#### Exercise goal
Search the data for the string "height", and report each line where it is found.

>>>>>

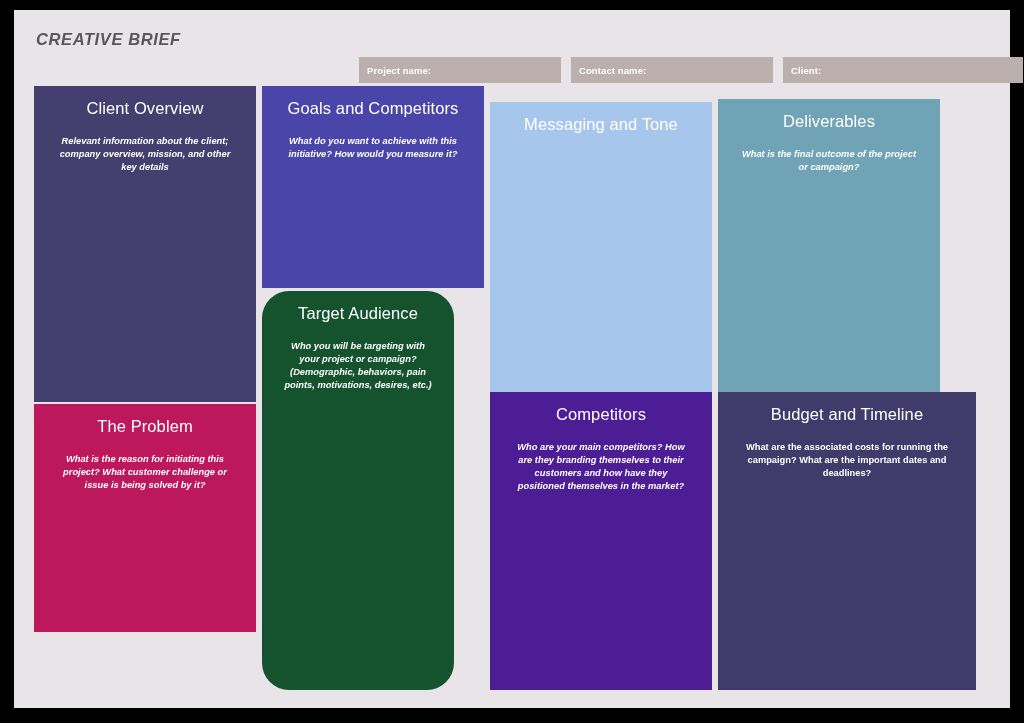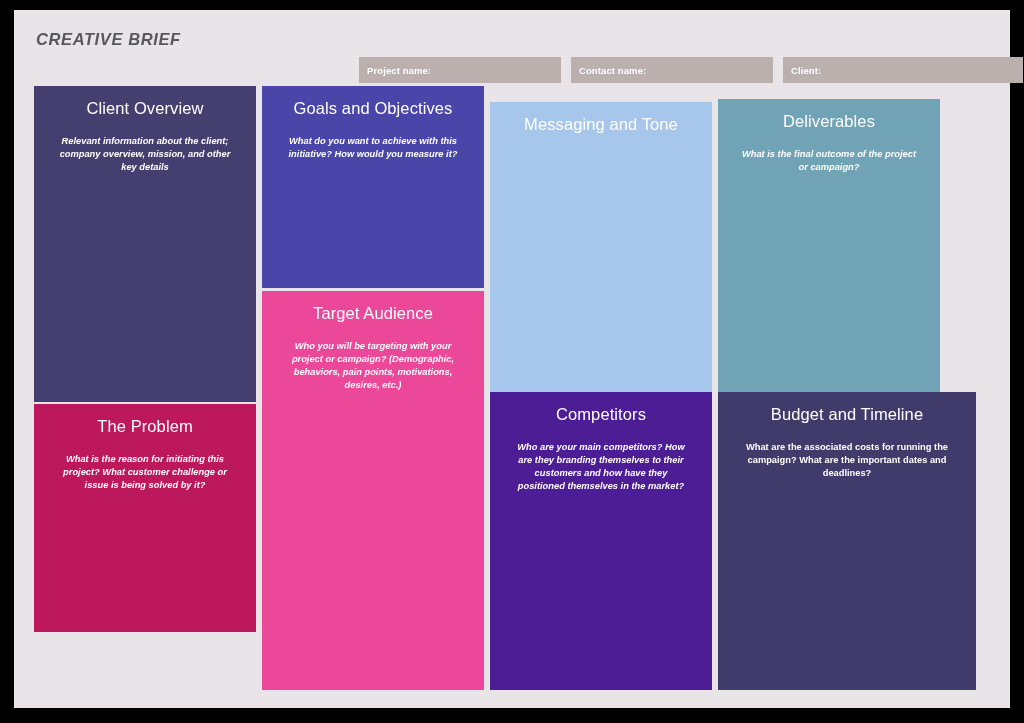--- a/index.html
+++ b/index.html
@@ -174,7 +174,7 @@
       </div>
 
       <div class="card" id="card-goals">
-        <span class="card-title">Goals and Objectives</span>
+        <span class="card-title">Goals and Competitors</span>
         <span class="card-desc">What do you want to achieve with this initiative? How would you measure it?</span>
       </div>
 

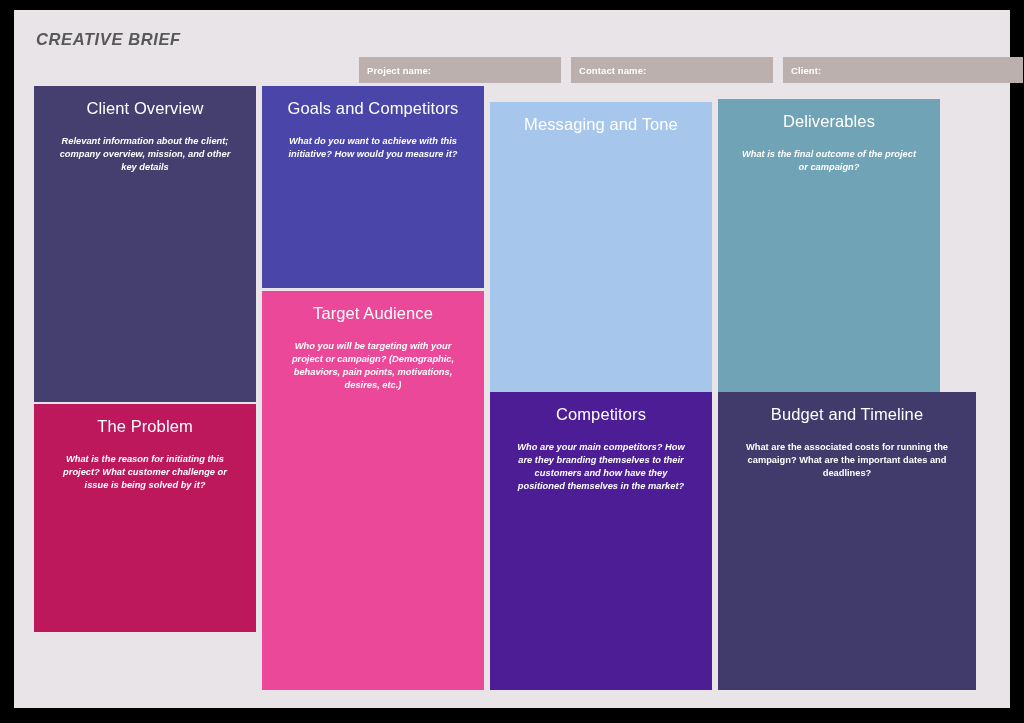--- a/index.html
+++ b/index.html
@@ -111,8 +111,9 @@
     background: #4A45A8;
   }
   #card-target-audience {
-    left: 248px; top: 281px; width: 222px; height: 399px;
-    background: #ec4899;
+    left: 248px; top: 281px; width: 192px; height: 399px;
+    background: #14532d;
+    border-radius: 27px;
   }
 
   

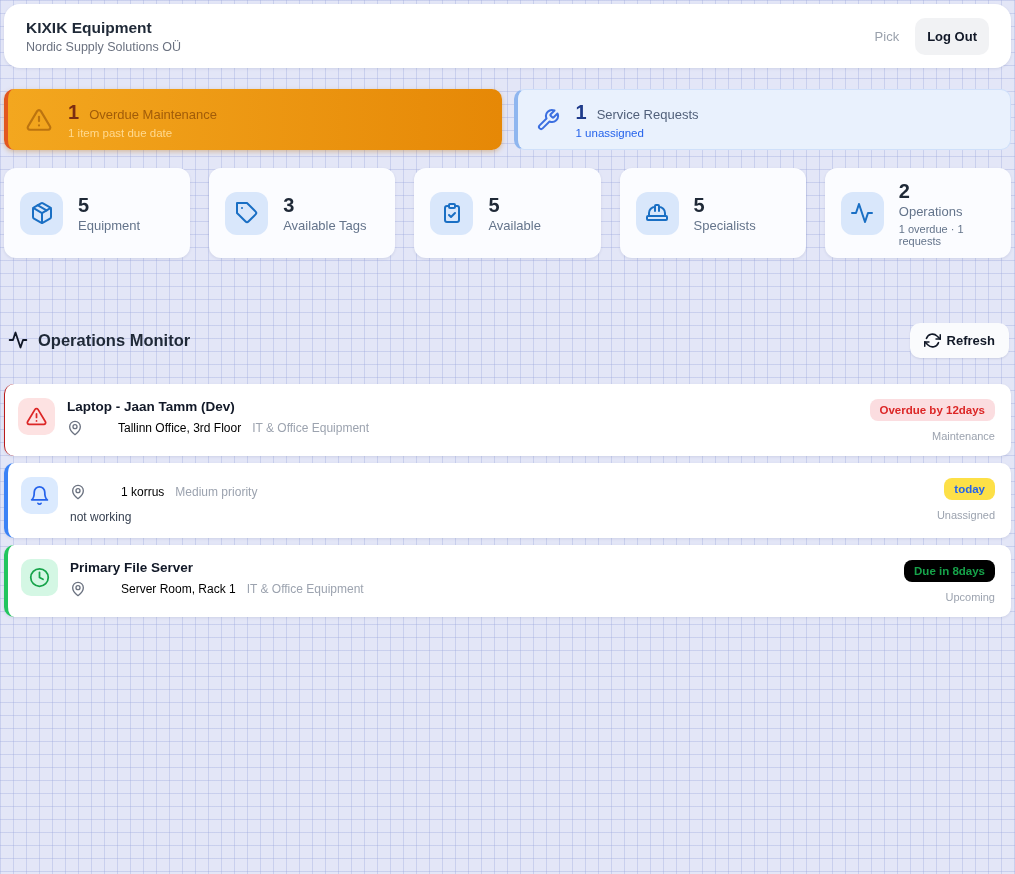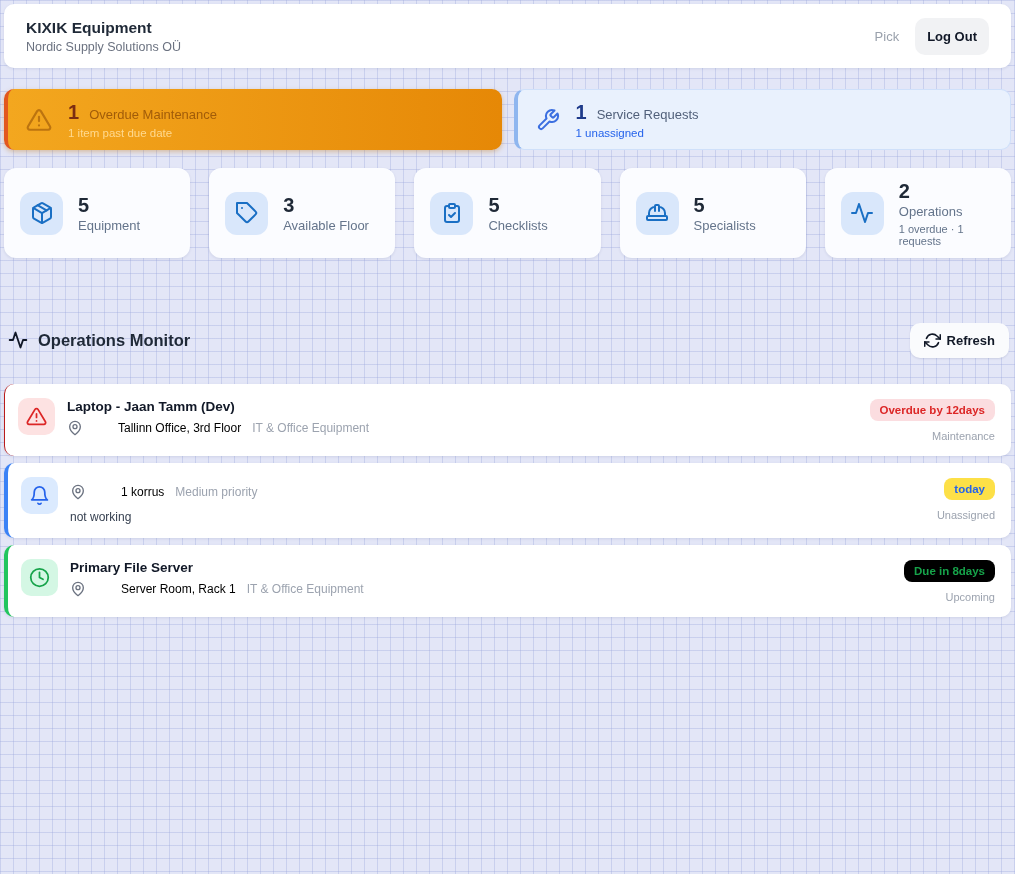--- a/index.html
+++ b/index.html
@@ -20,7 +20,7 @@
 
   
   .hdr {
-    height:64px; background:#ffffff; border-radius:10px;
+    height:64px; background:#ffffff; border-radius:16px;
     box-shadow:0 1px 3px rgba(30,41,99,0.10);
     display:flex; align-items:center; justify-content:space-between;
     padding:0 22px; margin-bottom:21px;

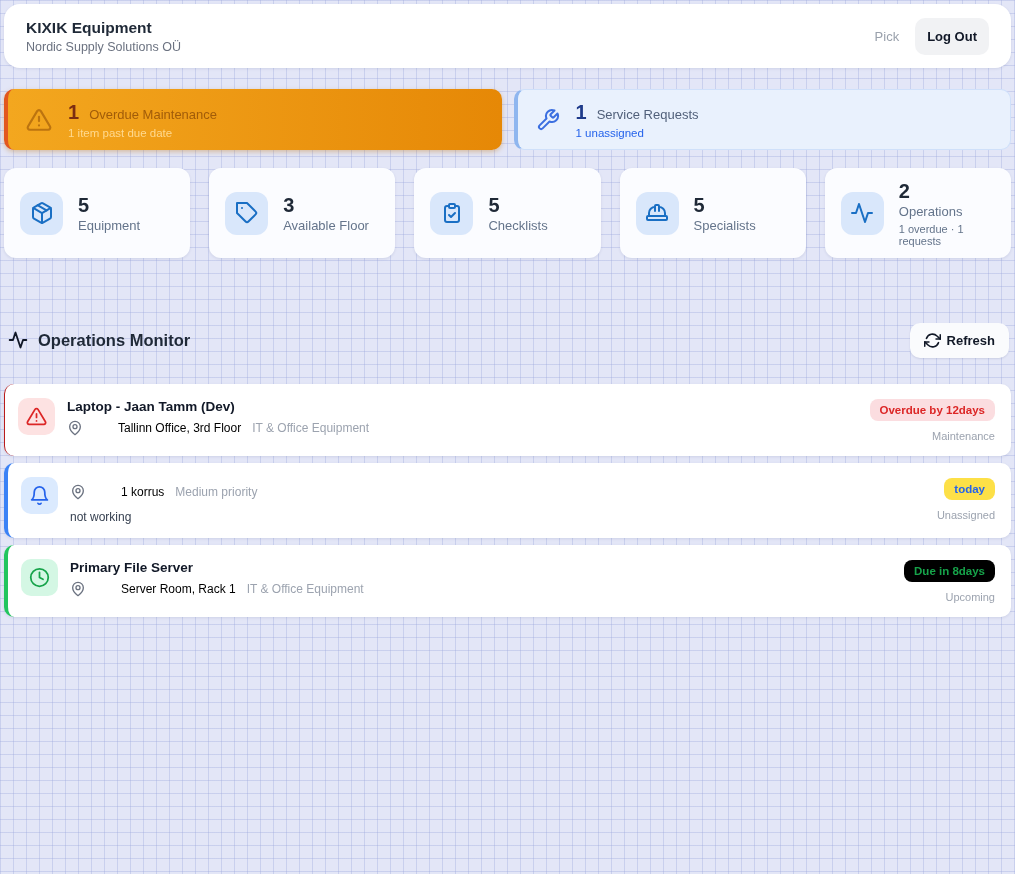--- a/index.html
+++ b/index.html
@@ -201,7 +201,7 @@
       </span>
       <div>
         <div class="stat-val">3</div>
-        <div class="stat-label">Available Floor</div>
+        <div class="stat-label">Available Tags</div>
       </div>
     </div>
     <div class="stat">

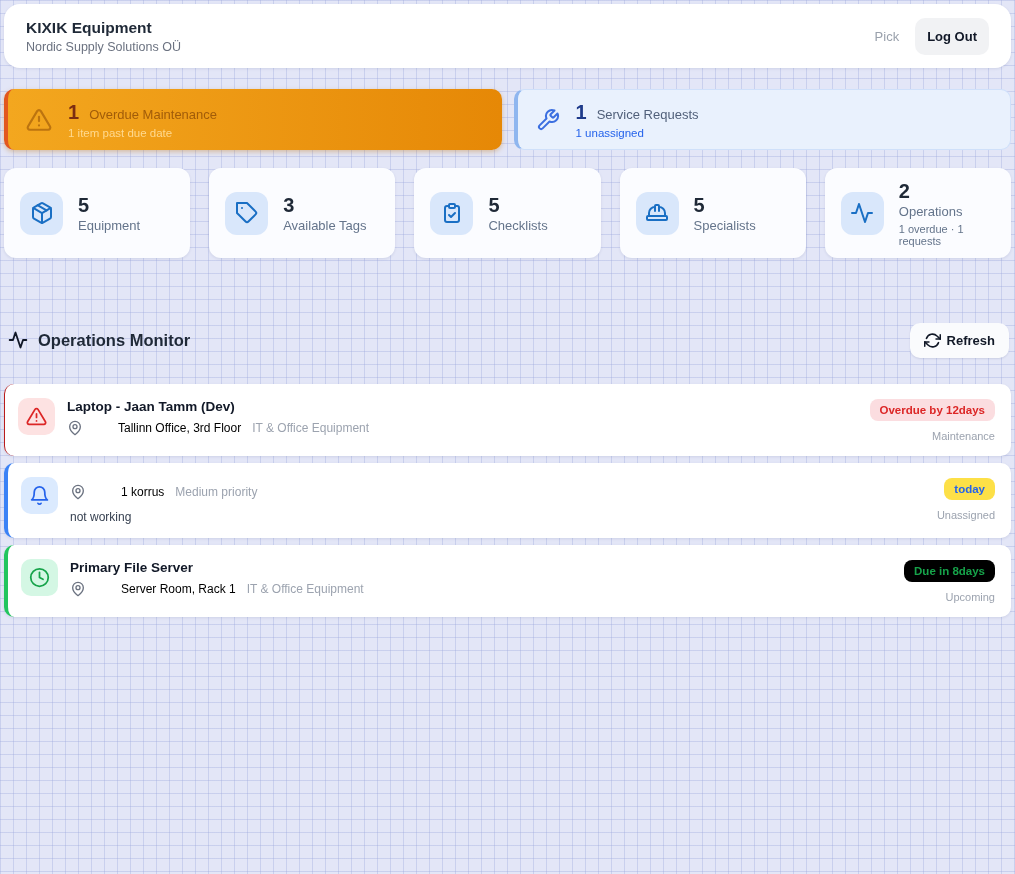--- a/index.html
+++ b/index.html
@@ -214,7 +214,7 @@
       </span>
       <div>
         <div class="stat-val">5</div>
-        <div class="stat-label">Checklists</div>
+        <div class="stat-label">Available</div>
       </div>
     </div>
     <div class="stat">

<<<<<

#### Solution
-    left: 248px; top: 281px; width: 222px; height: 399px;
+    left: 248px; top: 281px; width: 192px; height: 399px;
-    height:64px; background:#ffffff; border-radius:10px;
+    height:64px; background:#ffffff; border-radius:16px;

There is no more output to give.